* _Work instruction_: What you return should match the entries below exactly, only without the images.

* _Given information_:

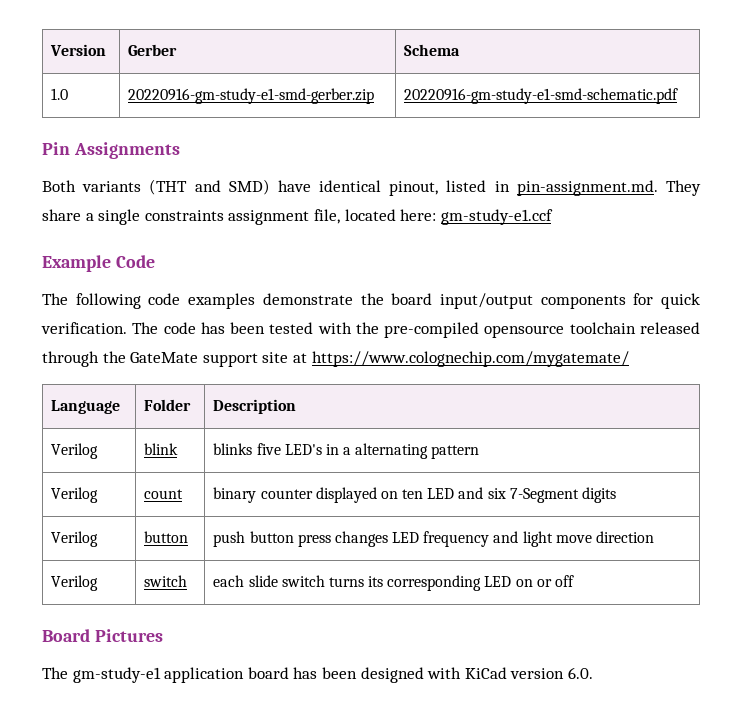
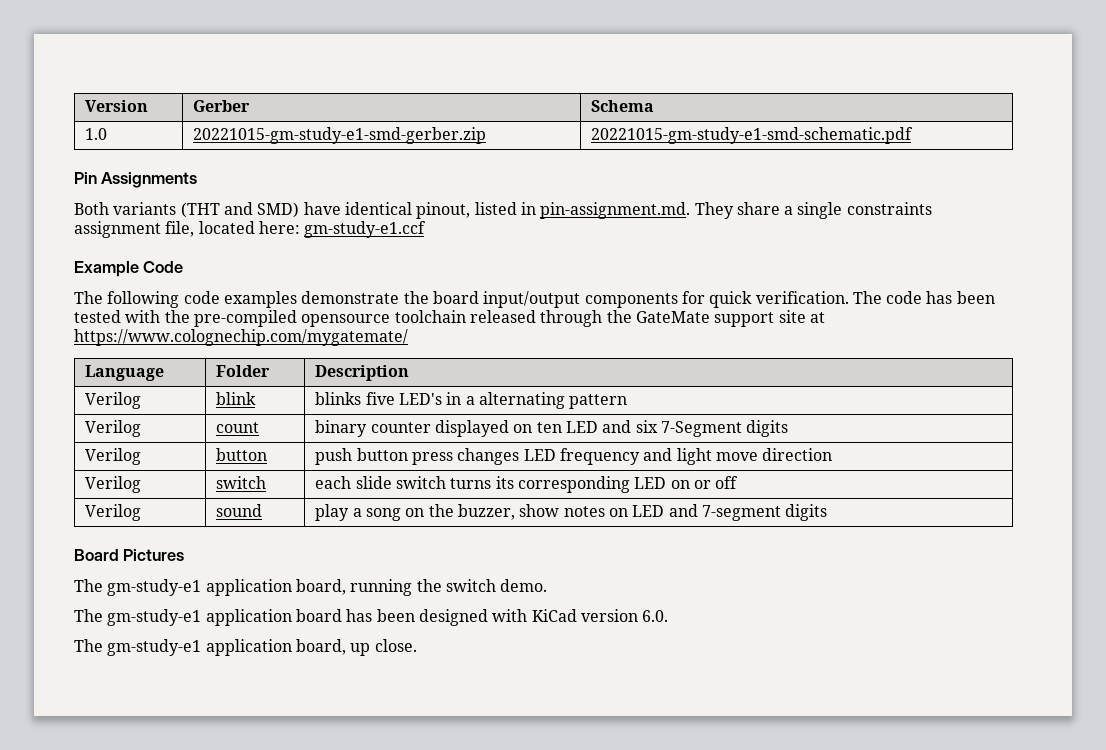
[128,88,375,104] [404,88,679,104] 20220916-gm-study-e1-smd-gerber.zip | 20220916-gm-study-e1-smd-schematic.pdf -> [193,127,487,144] [591,127,914,144] 20221015-gm-study-e1-smd-gerber.zip | 20221015-gm-study-e1-smd-schematic.pdf
[42,629,163,642] // Board Pictures -> [85,504,142,521] [216,504,263,517] [315,504,828,521] [74,549,185,561] [74,579,548,596] // Verilog | sound | play a song on the buzzer, show notes on LED and 7-segment digits // Board Pictures // The gm-study-e1 application board, running the switch demo.
(593, 673) none -> [74,639,417,656] // The gm-study-e1 application board, up close.

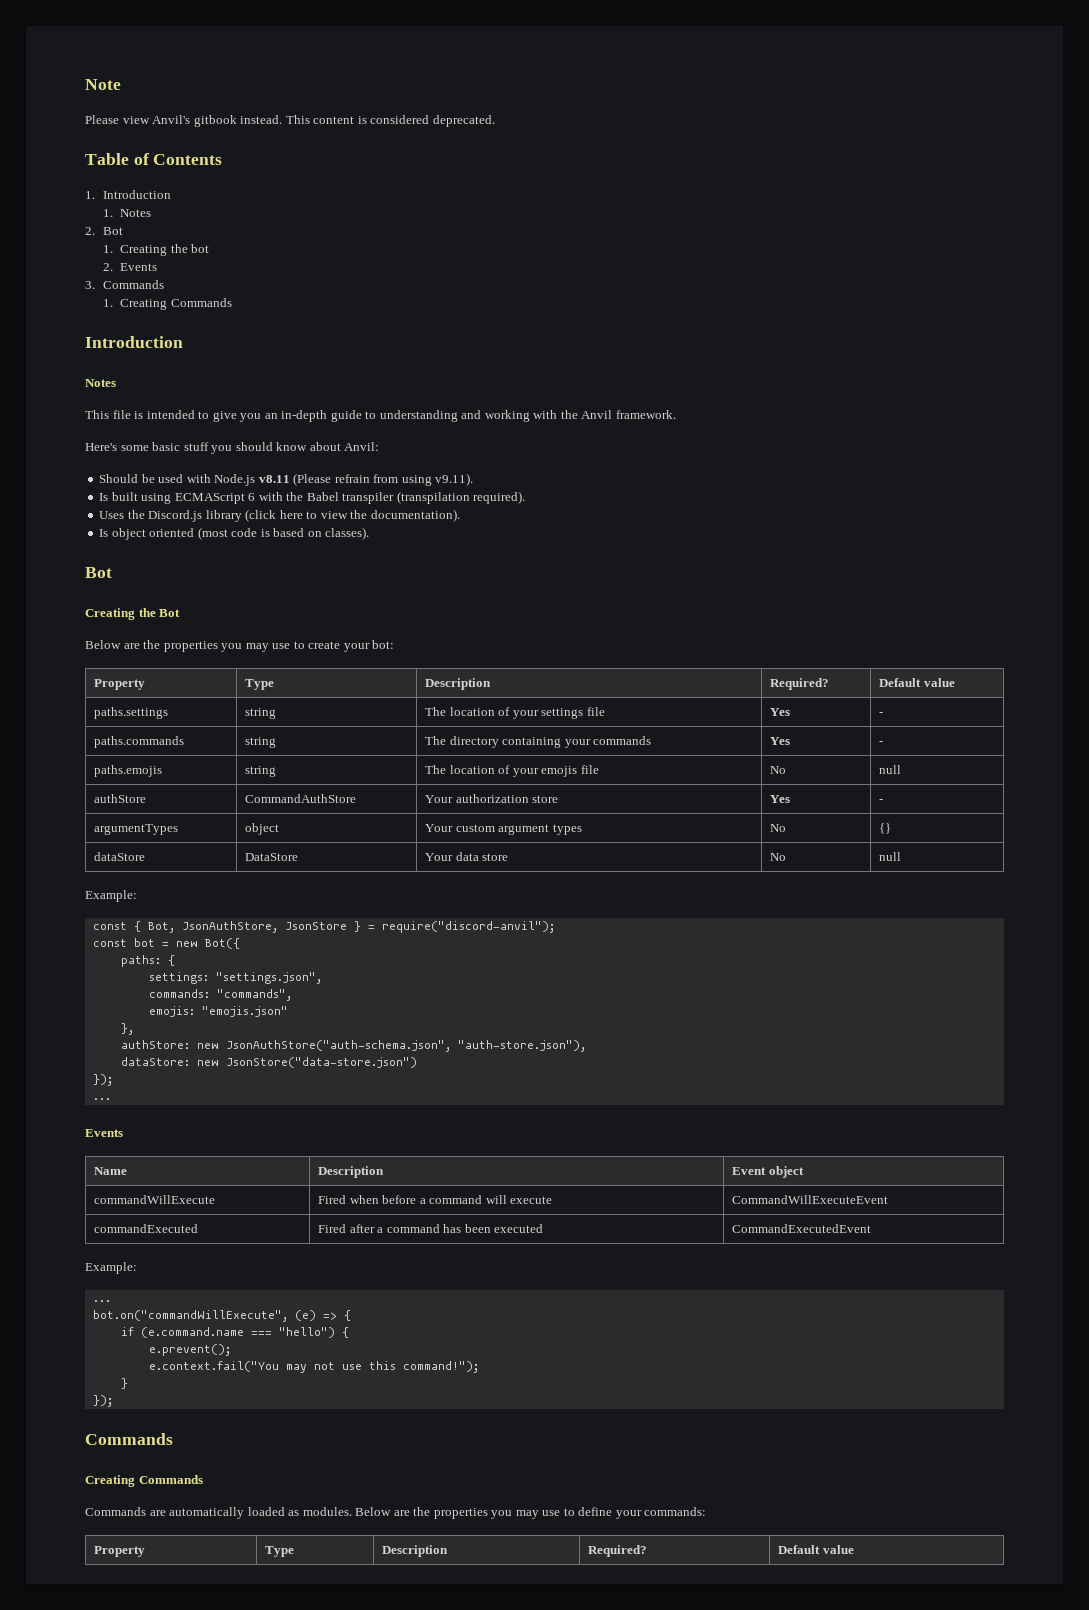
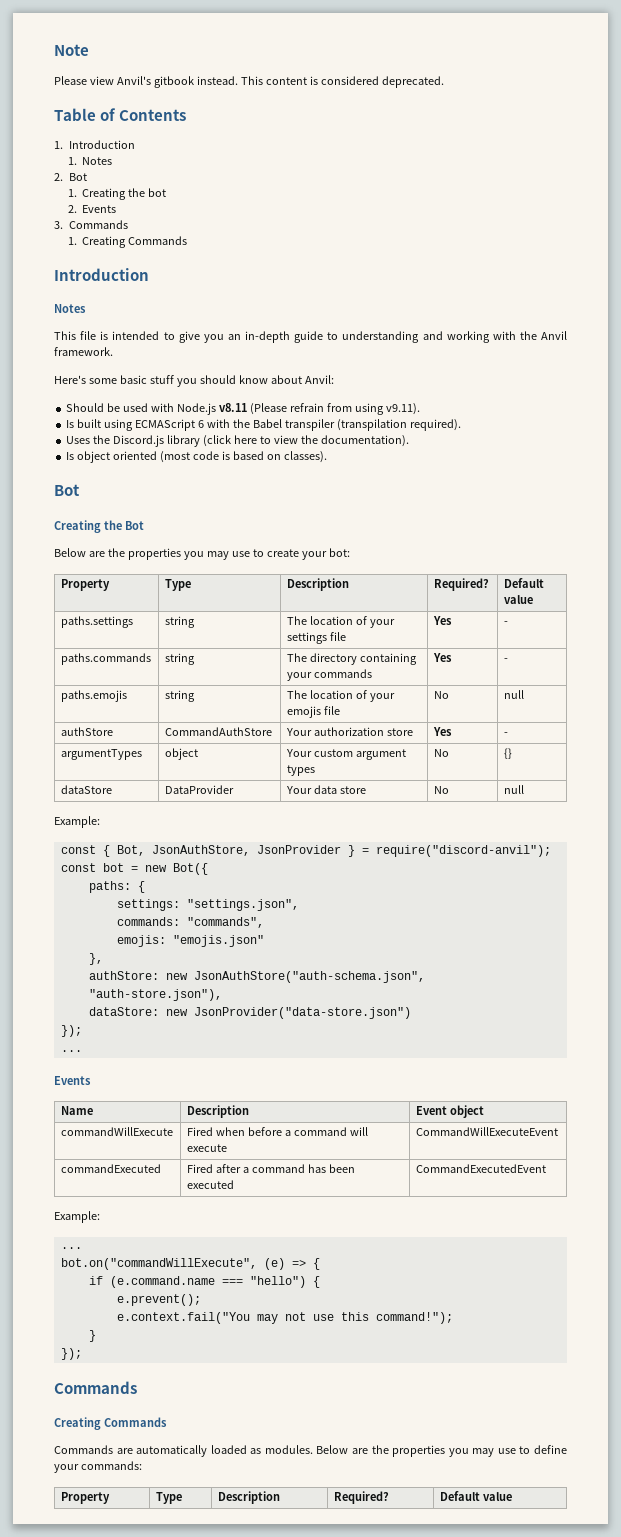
[245,853,299,861] DataStore -> [164,785,234,794] DataProvider
[284,922,347,930] JsonStore -> [256,845,341,854] JsonProvider
[225,1057,417,1068] JsonStore("data-store.json") -> [193,1007,411,1019] JsonProvider("data-store.json")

* _Exercise result_:
[128,88,375,104] [404,88,679,104] 20220916-gm-study-e1-smd-gerber.zip | 20220916-gm-study-e1-smd-schematic.pdf -> [193,127,487,144] [591,127,914,144] 20221015-gm-study-e1-smd-gerber.zip | 20221015-gm-study-e1-smd-schematic.pdf
[42,629,163,642] // Board Pictures -> [85,504,142,521] [216,504,263,517] [315,504,828,521] [74,549,185,561] [74,579,548,596] // Verilog | sound | play a song on the buzzer, show notes on LED and 7-segment digits // Board Pictures // The gm-study-e1 application board, running the switch demo.
(593, 673) none -> [74,639,417,656] // The gm-study-e1 application board, up close.

[245,853,299,861] DataStore -> [164,785,234,794] DataProvider
[284,922,347,930] JsonStore -> [256,845,341,854] JsonProvider
[225,1057,417,1068] JsonStore("data-store.json") -> [193,1007,411,1019] JsonProvider("data-store.json")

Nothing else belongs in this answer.